President, CEO and Director
Almaden Minerals Ltd.
THIS NEWS RELEASE, PROVIDED PURSUANT TO APPLICABLE CANADIAN REQUIREMENTS, IS NOT FOR DISTRIBUTION TO UNITED STATES NEWS SERVICES OR FOR DISSEMINATION IN THE UNITED STATES, AND DOES NOT CONSTITUTE AN OFFER OF THE SECURITIES DESCRIBED HEREIN. THE OFFERING IN QUESTION HAS NOT BEEN REGISTERED UNDER THE UNITED STATES SECURITIES ACT OF 1933, AS AMENDED, OR ANY STATE SECURITIES LAWS, AND THE SECURITIES SOLD IN SUCH OFFERING MAY NOT BE OFFERED OR SOLD IN THE UNITED STATES OR TO U.S. PERSONS ABSENT REGISTRATION OR APPLICABLE EXEMPTION FROM REGISTRATION REQUIREMENTS.

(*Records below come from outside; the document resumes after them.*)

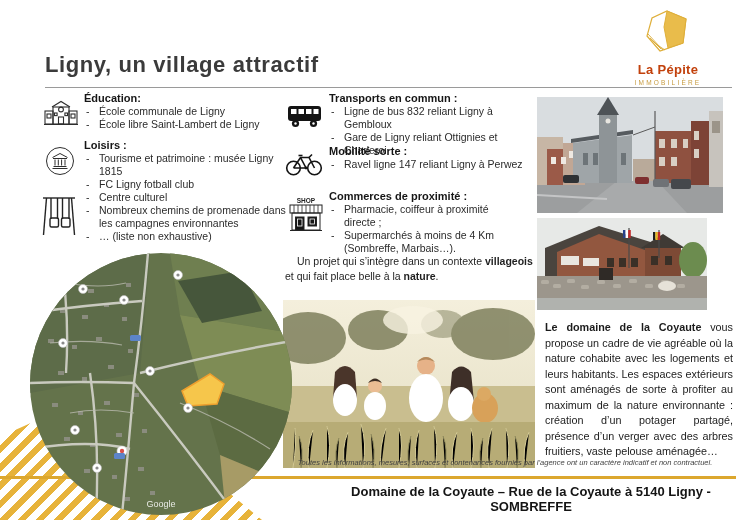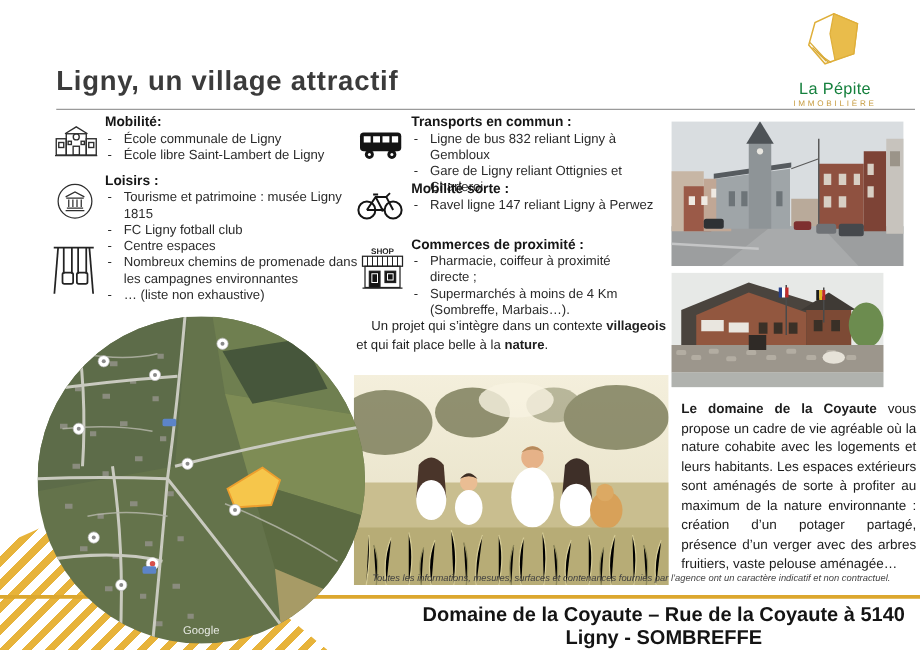--- a/index.html
+++ b/index.html
@@ -3,21 +3,21 @@
 <meta charset="utf-8">
 <style>
   html,body{margin:0;padding:0;}
   body{width:736px;height:520px;background:#ffffff;font-family:"Liberation Sans",sans-serif;overflow:hidden;}
   .page{position:relative;width:736px;height:520px;background:#fff;overflow:hidden;}
 
   
   .page-title{position:absolute;left:45px;top:52px;font-size:22px;font-weight:700;letter-spacing:.6px;color:#3b3b3b;}
   .header-rule{position:absolute;left:45px;right:4px;top:87px;height:1px;background:#9a9a9a;}
   .brand{position:absolute;top:10px;right:16px;width:104px;text-align:center;}
-  .brand-name{font-size:13px;font-weight:400;color:#15803d;margin-top:2px;letter-spacing:.3px;}
+  .brand-name{font-size:13px;font-weight:700;color:#c2410c;margin-top:2px;letter-spacing:.3px;}
   .brand-sub{font-size:6.5px;letter-spacing:2.2px;color:#c79b3f;margin-top:2px;}
 
   
   .section{position:absolute;}
   .sec-icon{position:absolute;left:0;top:8px;}
   .sec-body{margin-left:44px;}
   .sec-heading{font-size:11px;font-weight:700;color:#161616;margin:0 0 1px 0;}
   ul.dash{list-style:none;margin:0;padding:0;}
   ul.dash li{position:relative;padding-left:15px;font-size:10.5px;line-height:13px;color:#2b2b2b;}
   ul.dash li::before{content:"-";position:absolute;left:2px;}
@@ -37,21 +37,21 @@
   .map-circle{position:absolute;left:30px;top:253px;width:262px;height:262px;border-radius:50%;overflow:hidden;z-index:3;}
 
   
   .stripes{position:absolute;left:0;top:390px;width:262px;height:130px;
     background:repeating-linear-gradient(135deg,#e7b33a 0 6px,#ffffff 6px 13px);
     clip-path:polygon(0 36%,40% 0,100% 100%,0 100%);z-index:1;}
 
   
   .gold-line{position:absolute;left:0;right:0;top:476px;height:3px;background:#dca72e;z-index:1;}
   .disclaimer{position:absolute;left:292px;right:18px;top:458px;text-align:center;font-size:7.5px;font-style:italic;color:#3f3f3f;z-index:5;}
-  .footer-address{position:absolute;left:330px;right:4px;top:484px;text-align:center;font-size:16px;font-weight:700;color:#141414;z-index:5;}
+  .footer-address{position:absolute;left:330px;right:4px;top:484px;text-align:center;font-size:13px;font-weight:700;color:#141414;z-index:5;}
 
   
   .domain-text{position:absolute;left:545px;top:320px;width:188px;font-size:10.8px;line-height:15.5px;color:#1c1c1c;text-align:justify;z-index:4;}
   .domain-text b{font-weight:700;}
 </style>
 </head>
 <body>
 
 <div class="page">
 
@@ -85,21 +85,21 @@
         <circle cx="17" cy="10.5" r="2.4"></circle>
         <rect x="14.5" y="18" width="5" height="7"></rect>
         <rect x="3" y="15" width="4" height="4"></rect>
           <rect x="27" y="15" width="4" height="4"></rect>
         <rect x="10.5" y="14" width="2.6" height="2.6"></rect>
           <rect x="20.9" y="14" width="2.6" height="2.6"></rect>
         <line x1="0" y1="25.5" x2="34" y2="25.5"></line>
       </svg>
     </span>
     <div class="sec-body">
-      <p class="sec-heading">Mobilité:</p>
+      <p class="sec-heading">Éducation:</p>
       <ul class="dash">
         <li>École communale de Ligny</li>
         <li>École libre Saint-Lambert de Ligny</li>
       </ul>
     </div>
   </div>
 
   <div class="section" style="left:40px;top:139px;width:244px;">
     <span class="sec-icon" style="left:5px;top:7px;">
       <svg width="30" height="30" viewBox="0 0 30 30" fill="none" stroke="#2e2e2e" stroke-width="1">
@@ -125,21 +125,21 @@
         <line x1="21.5" y1="4" x2="21.5" y2="25"></line>
           <line x1="28" y1="4" x2="28" y2="25"></line>
         <rect x="20.5" y="24" width="8.5" height="9" rx="1.5"></rect>
       </svg>
     </span>
     <div class="sec-body">
       <p class="sec-heading">Loisirs :</p>
       <ul class="dash" style="width:202px;">
         <li>Tourisme et patrimoine : musée Ligny 1815</li>
         <li>FC Ligny fotball club</li>
-        <li>Centre espaces</li>
+        <li>Centre culturel</li>
         <li>Nombreux chemins de promenade dans les campagnes environnantes</li>
         <li>… (liste non exhaustive)</li>
       </ul>
     </div>
   </div>
 
   <div class="section" style="left:285px;top:92px;width:245px;">
     <span class="sec-icon" style="left:2px;top:11px;">
       <svg width="36" height="26" viewBox="0 0 36 26">
         <rect x="1" y="3" width="33" height="15" rx="3" fill="#141414"></rect>

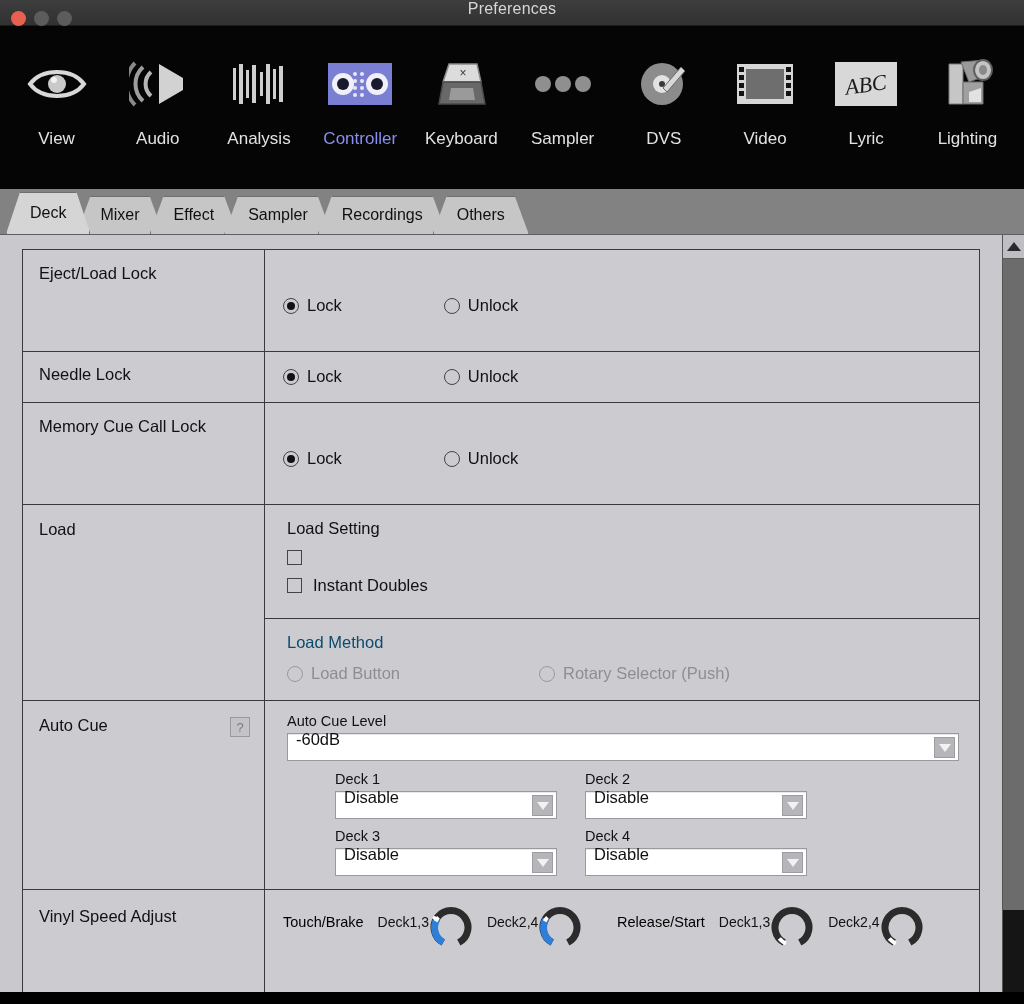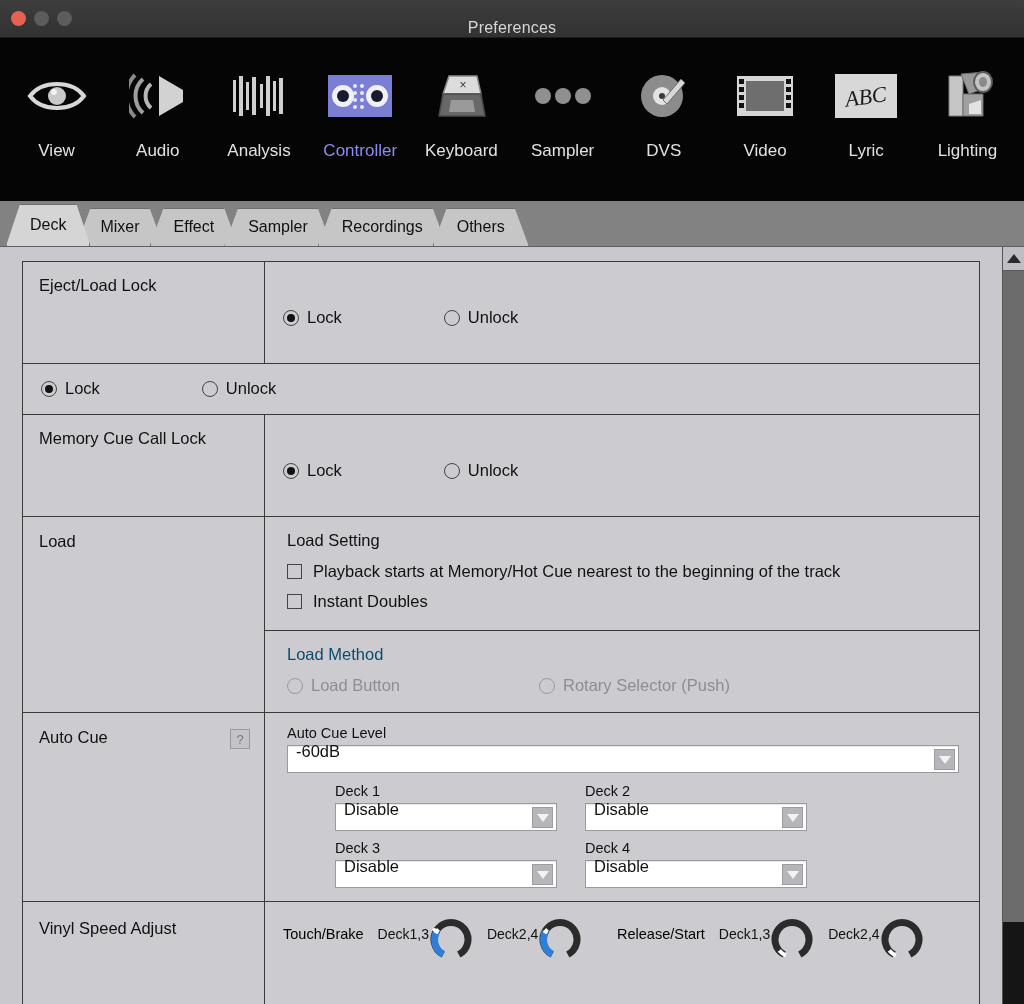--- a/index.html
+++ b/index.html
@@ -11,24 +11,24 @@
     font-family: "Liberation Sans", sans-serif;
     -webkit-font-smoothing: antialiased;
   }
 
   
   #window { position: relative; width: 1024px; height: 1004px; background: #000; }
 
   
   #titlebar {
     position: relative;
-    height: 38px;
+    height: 26px;
     background: linear-gradient(to bottom, #3e3e3e 0%, #373737 50%, #323232 100%);
     border-bottom: 1px solid #1b1b1b;
-    display: flex; align-items: flex-end;
+    display: flex; align-items: flex-start;
   }
   #traffic { position: absolute; left: 11px; top: 11px; display: flex; gap: 8px; }
   .tl-dot { width: 15px; height: 15px; border-radius: 50%; }
   .tl-close { background: #e8604f; }
   .tl-min { background: #5c5c5c; }
   .tl-zoom { background: #5c5c5c; }
   #title-text {
     width: 100%; text-align: center;
     color: #d6d6d6; font-size: 16px; letter-spacing: .2px;
     pointer-events: none;
@@ -411,20 +411,23 @@
               </label>
               <label class="radio-opt second">
                 <span class="radio"></span>
                 <span>Unlock</span>
               </label>
             </div>
           </div>
         </div>
 
         <div class="row" style="height:51px;">
+          <div class="cell-label" style="padding-top:13px;">
+            <span class="lbl-txt">Needle Lock</span>
+          </div>
           <div class="cell-body">
             <div class="radio-line" style="padding-top:15px;">
               <label class="radio-opt">
                 <span class="radio checked"></span>
                 <span>Lock</span>
               </label>
               <label class="radio-opt second">
                 <span class="radio"></span>
                 <span>Unlock</span>
               </label>
@@ -453,21 +456,20 @@
         <div class="row" style="height:196px;">
           <div class="cell-label" style="padding-top:15px;">
             <span class="lbl-txt">Load</span>
           </div>
           <div class="cell-body">
 
             <div class="subsection" style="height:113px;">
               <div class="sub-head">Load Setting</div>
               <label class="check-line" style="margin-top:12px;">
                 <span class="cb"></span>
-                <span>Playback starts at Memory/Hot Cue nearest to the beginning of the track</span>
               </label>
               <label class="check-line" style="margin-top:11px;">
                 <span class="cb"></span>
                 <span>Instant Doubles</span>
               </label>
             </div>
 
             <div class="subsection bordered-top" style="height:82px;">
               <div class="sub-head dim">Load Method</div>
               <div class="radio-line" style="padding-left:0; margin-top:12px;">

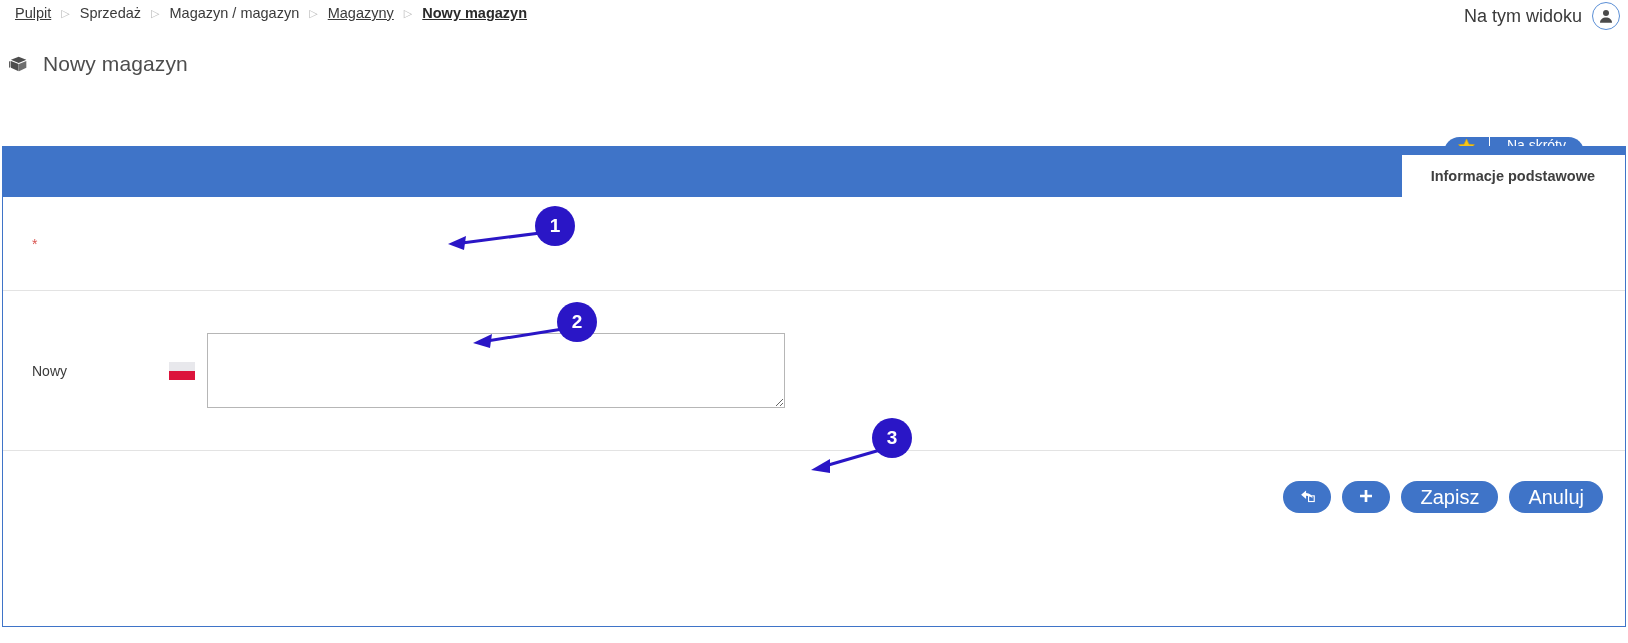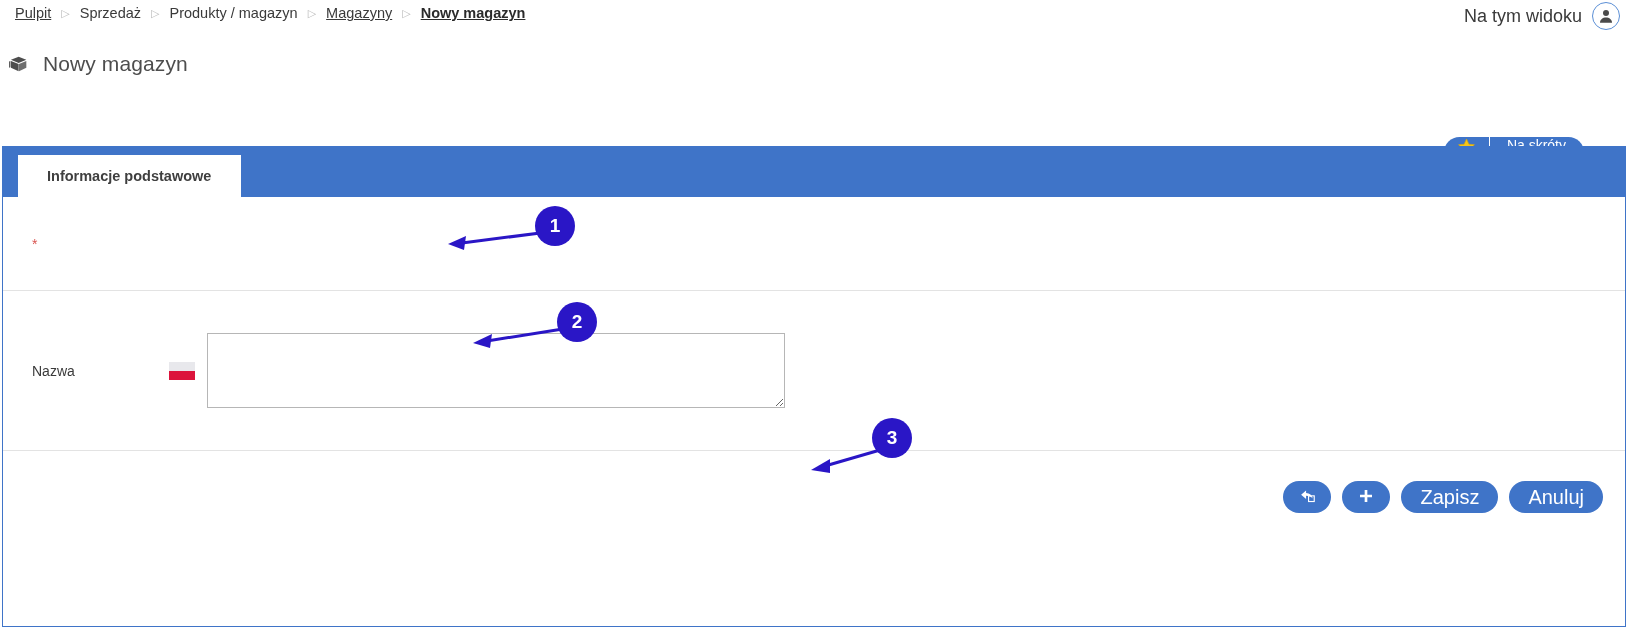--- a/index.html
+++ b/index.html
@@ -74,21 +74,21 @@
 
   
   .card {
     position: absolute; left: 2px; top: 146px;
     width: 1624px; height: 481px;
     border: 1px solid #3f74c8;
     background: #fff;
   }
   .card-header {
     height: 50px; background: #3f74c8;
-    display: flex; align-items: flex-end; padding-left: 15px;
+    display: flex; align-items: flex-end; padding-left: 15px; justify-content: flex-end;
   }
   .tab {
     background: #ffffff; height: 42px;
     padding: 0 30px 0 29px;
     display:flex; align-items:center;
     font-size: 14.5px; font-weight: bold; color:#3f3f3f;
     cursor: pointer; white-space: nowrap;
   }
 
   .form-row {
@@ -177,21 +177,21 @@
 
 <div class="page">
 
   <div class="topbar">
 
     <div class="breadcrumb">
       <span class="crumb link">Pulpit</span>
       <span class="crumb-sep">▷</span>
       <span class="crumb plain">Sprzedaż</span>
       <span class="crumb-sep">▷</span>
-      <span class="crumb plain">Produkty / magazyn</span>
+      <span class="crumb plain">Magazyn / magazyn</span>
       <span class="crumb-sep">▷</span>
       <span class="crumb link">Magazyny</span>
       <span class="crumb-sep">▷</span>
       <span class="crumb current">Nowy magazyn</span>
     </div>
 
     <div class="userzone">
       <span class="label">Na tym widoku</span>
       <span class="avatar">
         <svg width="18" height="18" viewBox="0 0 24 24" aria-hidden="true">
@@ -233,21 +233,21 @@
 
     <div class="form-row row-radio">
       <div class="row-label">
         <span class="star-only">*</span>
       </div>
     </div>
 
 
     <div class="form-row row-desc">
       <div class="row-label">
-        <span>Nazwa</span>
+        <span>Nowy</span>
       </div>
       <div class="flag-slot">
         <span class="flag">
           <span class="f-top"></span>
           <span class="f-bot"></span>
         </span>
       </div>
       <div class="field-area">
         <textarea class="text-area" placeholder="" style=""></textarea>
       </div>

Neither the Toronto Stock Exchange (TSX) nor the NYSE American have reviewed or accepted responsibility for the adequacy or accuracy of the contents of this news release which has been prepared by management. Except for the statements of historical fact contained herein, certain information presented constitutes “forward-looking statements” within the meaning of the United States Private Securities Litigation Reform Act of 1995 and Canadian securities laws. Such forward-looking statements, including but not limited to, those with respect to potential expansion of mineralization, potential size of mineralized zone, and size and timing of exploration and development programs, estimated project capital and other project costs and the timing of submission and receipt and availability of regulatory approvals involve known and unknown risks, uncertainties and other factors which may cause the actual results, performance or achievement of Almaden to be materially different from any future results, performance or achievements expressed or implied by such forward-looking statements. Such factors include, among others, risks related to international operations and joint ventures, the actual results of current exploration activities, conclusions of economic evaluations, uncertainty in the estimation of mineral resources, changes in project parameters as plans continue to be refined, environmental risks and hazards, increased infrastructure and/or operating costs, labour and employment matters, and government regulation and permitting requirements as well as those factors discussed in the section entitled “Risk Factors” in Almaden’s Annual Information form and Almaden’s latest Form 20-F on file with the United States Securities and Exchange Commission in Washington, D.C. Although Almaden has attempted to identify important factors that could cause actual results to differ materially, there may be other factors that cause results not to be as anticipated, estimated or intended. There can be no assurance that such statements will prove to be accurate as actual results and future events could differ materially from those anticipated in such statements. Almaden disclaims any intention or obligation to update or revise any forward-looking statements, whether as a result of new information, future events or otherwise, other than as required pursuant to applicable securities laws. Accordingly, readers should not place undue reliance on forward-looking statements.